To eliminate this problem, one might choose to place the tuning network external to the shack, directly between the antenna wire and earth or counterpoise and feed via a transmission line, such as a 50 ohm coaxial cable (refer Figure 11). A point worth noting is that you should not get too concerned at poor standing wave ratio (SWR) on the line at this frequency (1.8MHz). The loss in coaxial cable at 1.8MHz is quite low and even for an SWR of as high as 3:1, the net loss is a fraction of a dB per 100 feet. If the transmitter loading is satisfactory, precise SWR can be ignored.

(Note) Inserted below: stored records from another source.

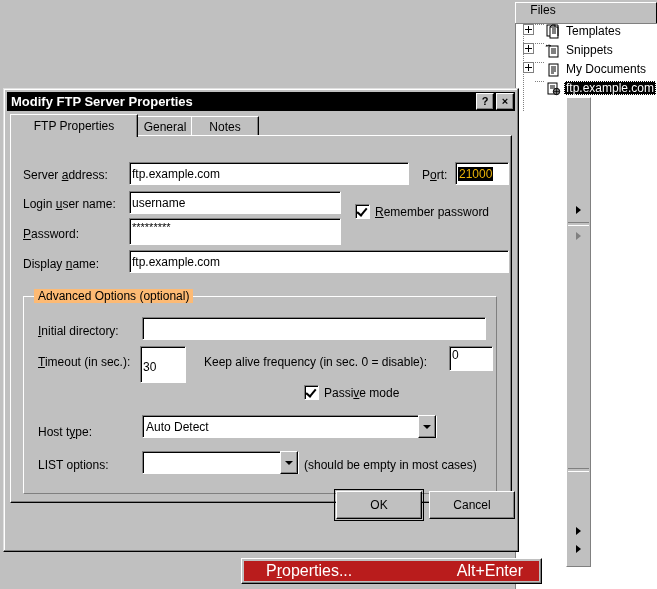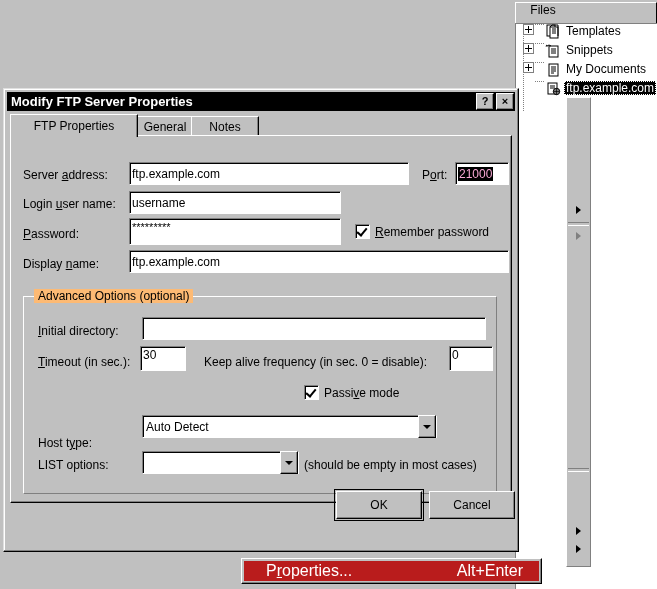--- a/index.html
+++ b/index.html
@@ -111,7 +111,7 @@
     font-family:"Liberation Sans","DejaVu Sans",sans-serif;font-size:12px;
     display:flex;align-items:center;padding-left:2px;overflow:hidden;white-space:nowrap;
   }
-  .txt .sel{background:#000000;color:#f9a8d4;padding:0 1px;}
+  .txt .sel{background:#000000;color:#eab308;padding:0 1px;}
   .pw{letter-spacing:0px;font-size:11px;}
   .cb-wrap{position:absolute;display:flex;align-items:center;white-space:nowrap;}
   .cb{

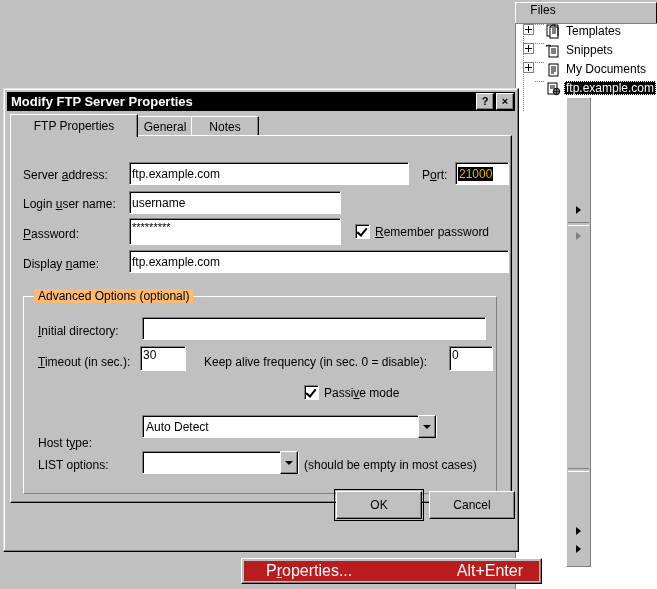--- a/index.html
+++ b/index.html
@@ -317,7 +317,7 @@
       <span>*********</span>
     </div>
 
-    <div class="cb-wrap" style="left:344px;top:88px">
+    <div class="cb-wrap" style="left:344px;top:68px">
       <span class="cb checked"></span>
       <span><span class="u">R</span>emember password</span>
     </div>

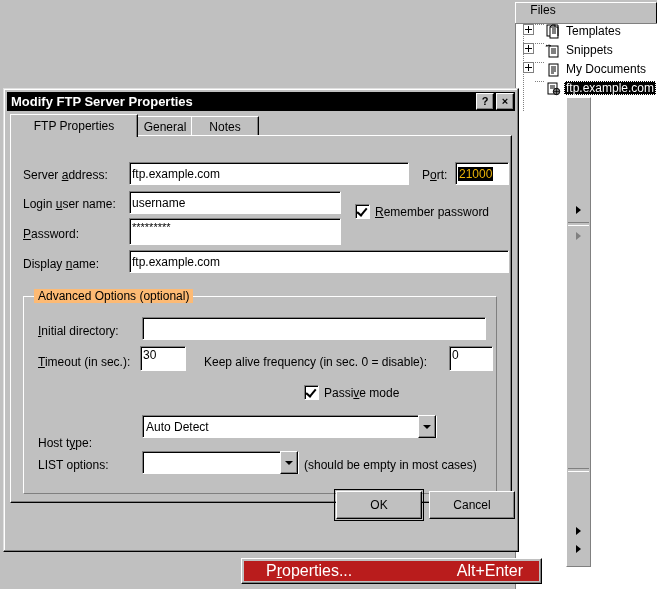--- a/index.html
+++ b/index.html
@@ -343,7 +343,7 @@
       <div class="lbl" style="left:14px;top:58px">
         <span class="u">T</span>imeout (in sec.):
       </div>
-      <div class="txt" style="left:116px;top:49px;width:42px;height:22px;align-items:flex-start;padding-top:1px">
+      <div class="txt" style="left:116px;top:49px;width:42px;height:22px;align-items:flex-start;padding-top:13px">
         <span>30</span>
       </div>
 

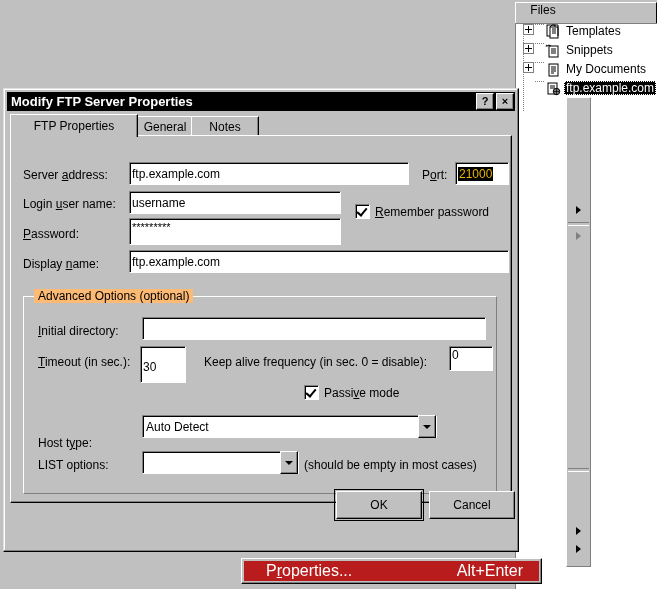--- a/index.html
+++ b/index.html
@@ -357,7 +357,7 @@
         <span>Passi<span class="u">v</span>e mode</span>
       </div>
 
-      <div class="lbl" style="left:14px;top:139px">
+      <div class="lbl" style="left:14px;top:128px">
         Host t<span class="u">y</span>pe:
       </div>
       <div class="combo" style="left:118px;top:118px;width:290px;height:21px">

In conclusion, it can be said that power radiated might not mean power in the direction you would like it to go and that is another subject. However, it is hoped that the information here will be of some help with those loading problems.

LATER FOOTNOTE

If the antenna load resistance (Ra) is lower than the source resistance (Rp), it has been assumed that one must use the circuit of figure 4. However, as a result of later experimentation with the Z Match Tuner, it is now clear that if there is reactance in series with the output load resistance , the load circuit can be considered in the equivalent parallel form with a high parallel resistance component. In this case, the circuit of figure 5 can be applied. This is how the Z Match (which uses the Figure 5 configeration) can match both high and low resistance loads.
,
However there are traps with that arrangement. If the matching system happens to introduce, in the output circuit, a reactance opposite to the inherent series reactance of the antenna load, the reactances cancel and the match is not possible. In the Z Match Tuner, we fixed that problem by providing an extra small inductance which could be switched in to upset the cancellation. (Reference 3).

REFERENCES

(1) "An Approach to Antenna Tuning" by Lloyd Butler VK5BR - Amateur radio, June 1987

(2) "An L of a Network" by Graham Thornton, Amateur Radio, April and May 1995.

(3) (1) The Single Coil Z Match - An Inherent Dropout with Certain Capacitive Loads and how to Fix the Problem, by Lloyd Butler VK5BR and Graham Thornton VK3IY.

APPENDIX
The original article was followed by an appendix which listed the original mathematics I had used with complex algebra (j notation) to derive the formulae for the L Match components. It was really background information not needed for the practical evaluation of the components, so I didn't include it here.